As Jimmie recalls, “Strock was a runway model, a bluebonnet girl at the University of Texas. One of the most beautiful girls in the entire state of Texas. She modeled regularly at Neiman Marcus.”

“On October 12, 1956 we went to the Texas/ Oklahoma football game. I came to the realization that if I had her, that would be all I would ever need. And it worked out that way. She was 21, I was 22.”

“I noticed something in her eyes that night, something I had not seen before – there were ‘stars.’ Her hazel eyes shimmered in the moonlight. I knew I had found the wife I was not even looking for.”

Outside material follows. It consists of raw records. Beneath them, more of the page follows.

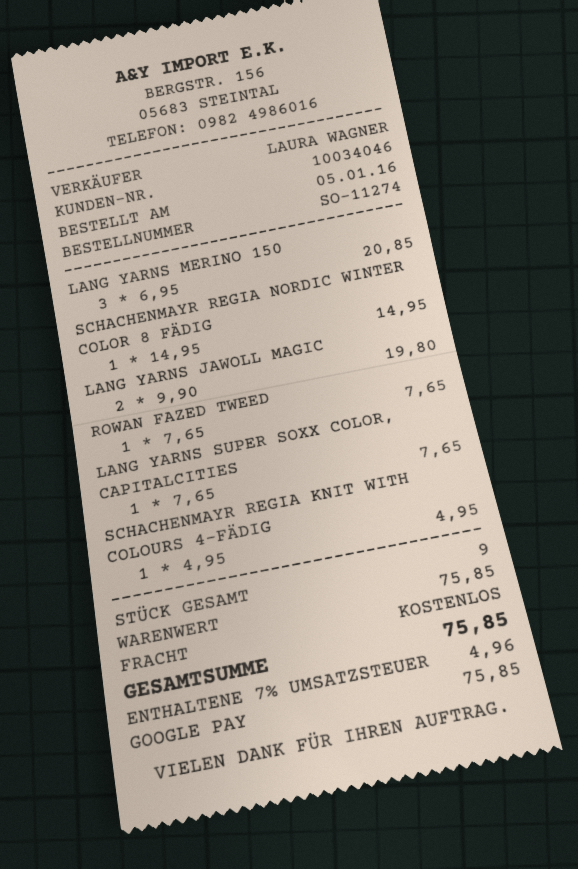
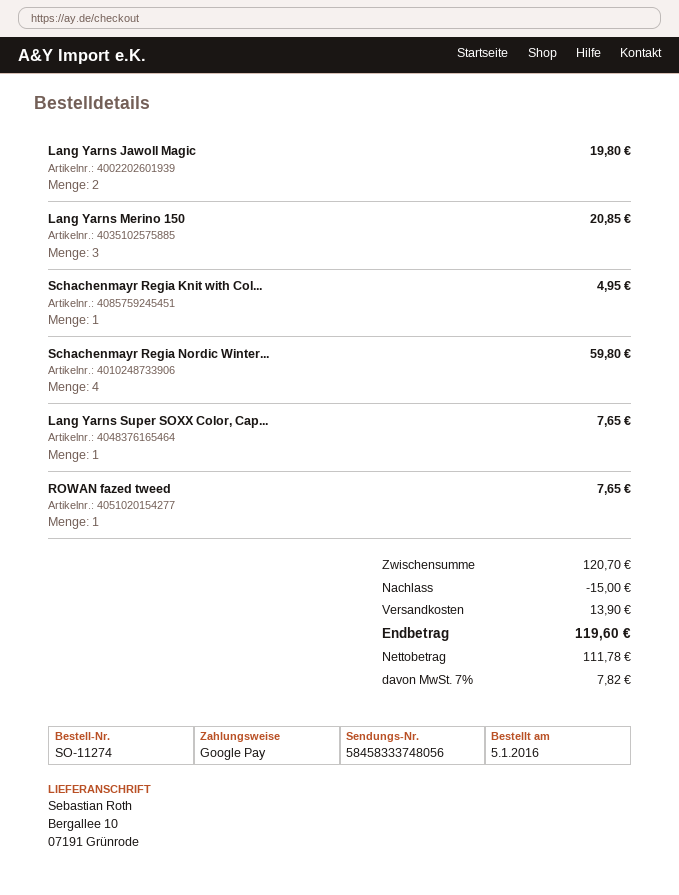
SCHACHENMAYR REGIA NORDIC WINTER COLOR 8 FÄDIG: 1 for 14.95 -> 4 for 59.80
subtotal: 75.85 -> 120.70
discount: none -> 15.00
shipping: 0.00 -> 13.90
tax: 7% = 4.96 -> 7% = 7.82
total: 75.85 -> 119.60

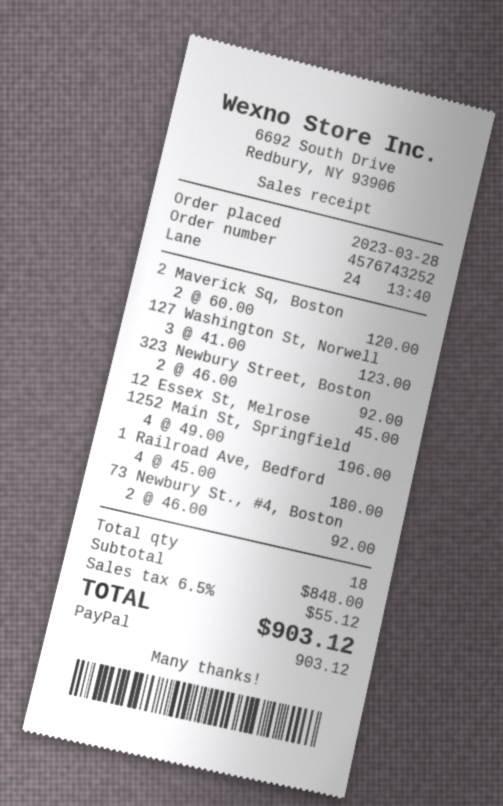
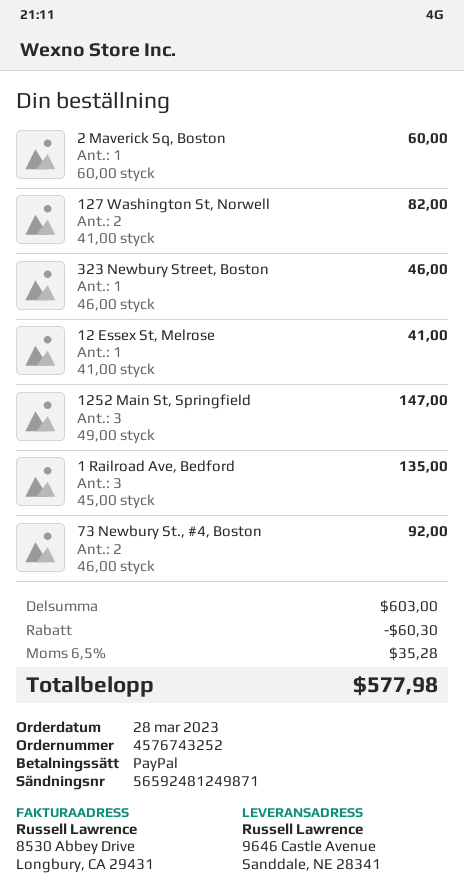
2 Maverick Sq, Boston: 2 x 60.00 = 120.00 -> 1 x 60.00 = 60.00
127 Washington St, Norwell: 3 x 41.00 = 123.00 -> 2 x 41.00 = 82.00
323 Newbury Street, Boston: 2 x 46.00 = 92.00 -> 1 x 46.00 = 46.00
12 Essex St, Melrose: 1 x 45.00 = 45.00 -> 1 x 41.00 = 41.00
1252 Main St, Springfield: 4 x 49.00 = 196.00 -> 3 x 49.00 = 147.00
1 Railroad Ave, Bedford: 4 x 45.00 = 180.00 -> 3 x 45.00 = 135.00
subtotal: 848.00 -> 603.00
discount: none -> 60.30
tax: 6.5% = 55.12 -> 6.5% = 35.28
total: 903.12 -> 577.98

He planned to ask for her hand on October 18, when they were to meet for cocktails. But she beat him to it.

“Melissa turned to me just seconds after we sat down, and told me, ‘Where I was, she wanted to be.’”

“I was stunned. Speechless. We sat there holding hands. I couldn’t believe what I had just heard. I was so stunned, in fact, I forgot to ask the traditional question, ‘Will You Marry Me?’ But that was redundant by then.”

Jimmie bought an engagement ring. “Melissa came to San Antonio on October 25, to meet my parents. That’s when I gave her the ring. It was not the Hope Diamond, but to her it was, because I had given it to her.”

They were married on Jan 12, 1957 in Perkins Chapel on the SMU campus in Dallas. They went on to have three children.

“It’s been a fantastic journey,” he says.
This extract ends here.